(ENTRIES SHOWN Opens)

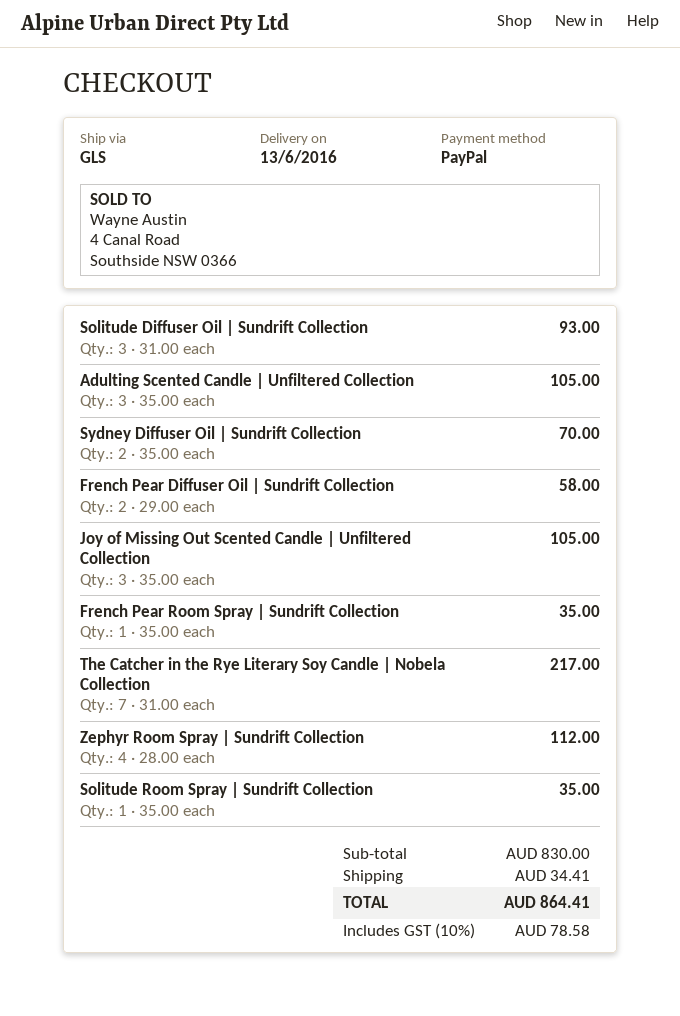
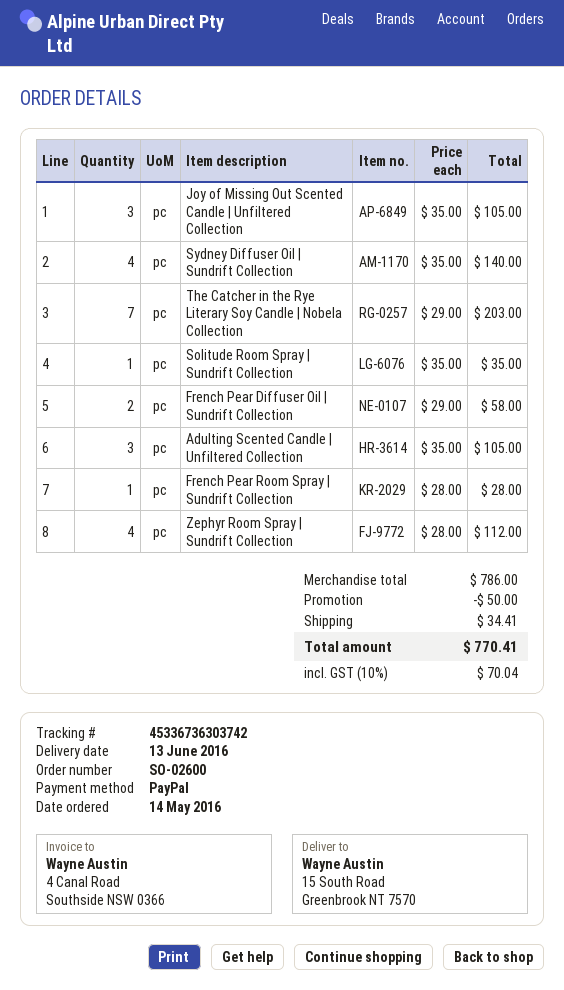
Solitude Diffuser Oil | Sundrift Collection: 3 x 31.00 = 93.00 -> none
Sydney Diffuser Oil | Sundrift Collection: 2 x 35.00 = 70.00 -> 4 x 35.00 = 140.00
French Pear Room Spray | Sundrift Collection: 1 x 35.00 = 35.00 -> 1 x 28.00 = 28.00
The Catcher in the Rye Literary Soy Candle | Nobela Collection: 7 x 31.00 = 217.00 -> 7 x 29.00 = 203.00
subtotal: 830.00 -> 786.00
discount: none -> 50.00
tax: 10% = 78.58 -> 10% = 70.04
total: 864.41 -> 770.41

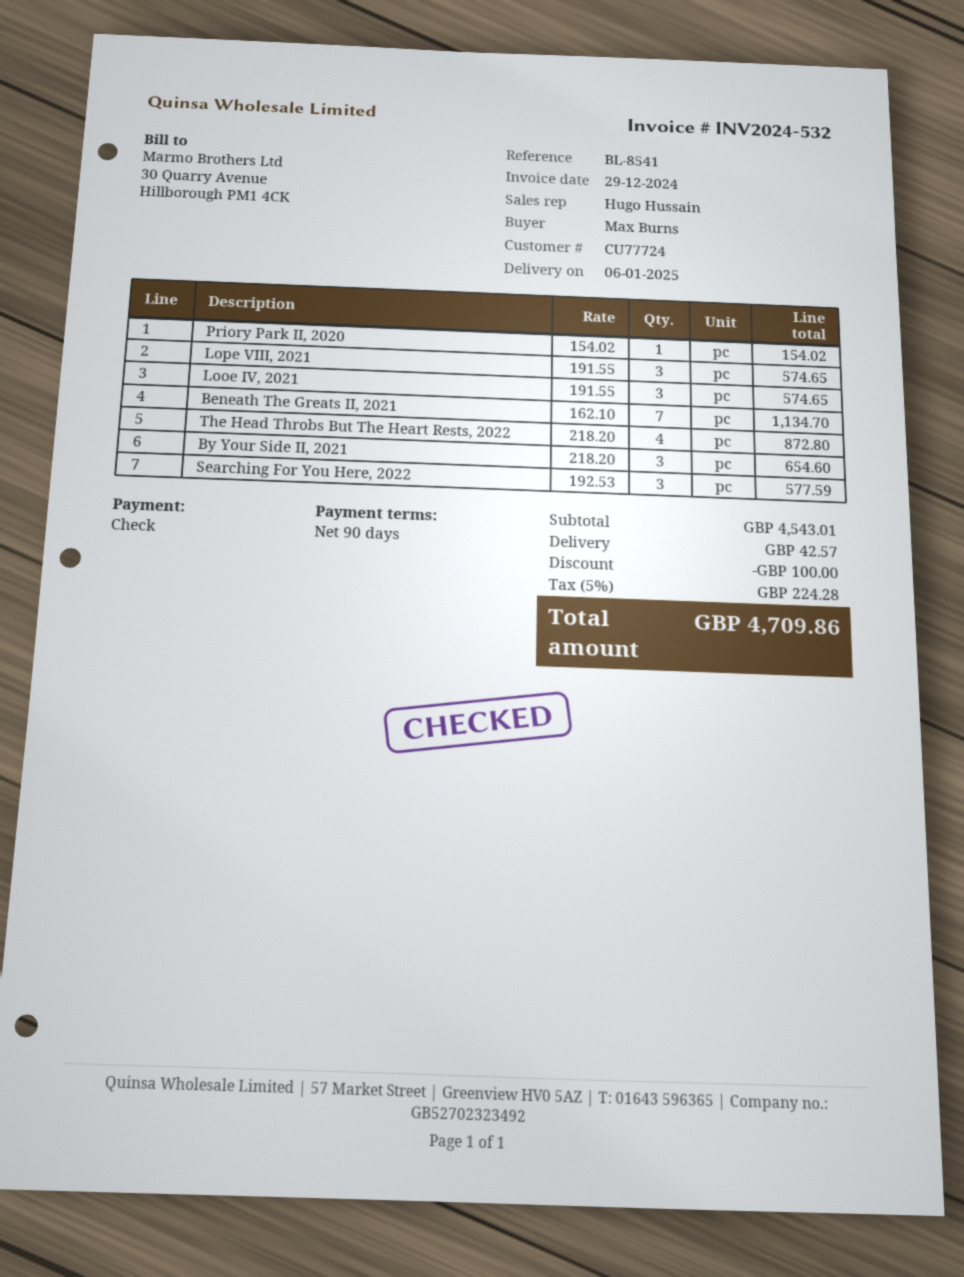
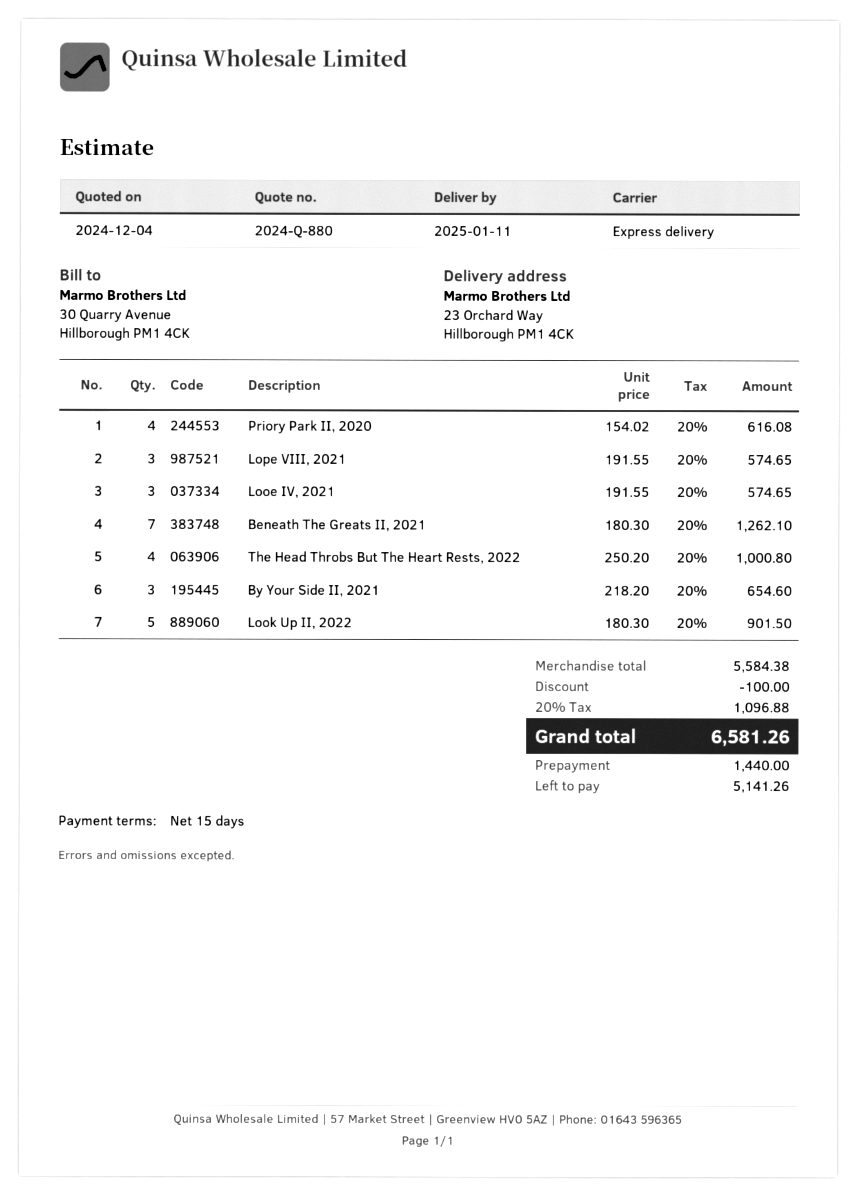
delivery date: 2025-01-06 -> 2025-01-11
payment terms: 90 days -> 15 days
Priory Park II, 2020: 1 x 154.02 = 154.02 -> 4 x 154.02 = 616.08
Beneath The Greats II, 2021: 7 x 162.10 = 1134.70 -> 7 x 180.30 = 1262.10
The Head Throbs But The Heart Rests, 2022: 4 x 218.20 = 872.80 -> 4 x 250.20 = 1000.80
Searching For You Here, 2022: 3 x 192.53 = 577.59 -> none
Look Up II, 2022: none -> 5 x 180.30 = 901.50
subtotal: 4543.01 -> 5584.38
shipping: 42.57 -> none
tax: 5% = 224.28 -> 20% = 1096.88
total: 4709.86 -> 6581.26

(ENTRIES SHOWN Closes)

# PROBLEM DESCRIPTION
Every line above from the one with "subtotal: 830.00 -> 786.00" down to the one with "Beneath The Greats" must be written out exactly, and no picture may appear.

# EXERCISE RESULT
subtotal: 830.00 -> 786.00
discount: none -> 50.00
tax: 10% = 78.58 -> 10% = 70.04
total: 864.41 -> 770.41

delivery date: 2025-01-06 -> 2025-01-11
payment terms: 90 days -> 15 days
Priory Park II, 2020: 1 x 154.02 = 154.02 -> 4 x 154.02 = 616.08
Beneath The Greats II, 2021: 7 x 162.10 = 1134.70 -> 7 x 180.30 = 1262.10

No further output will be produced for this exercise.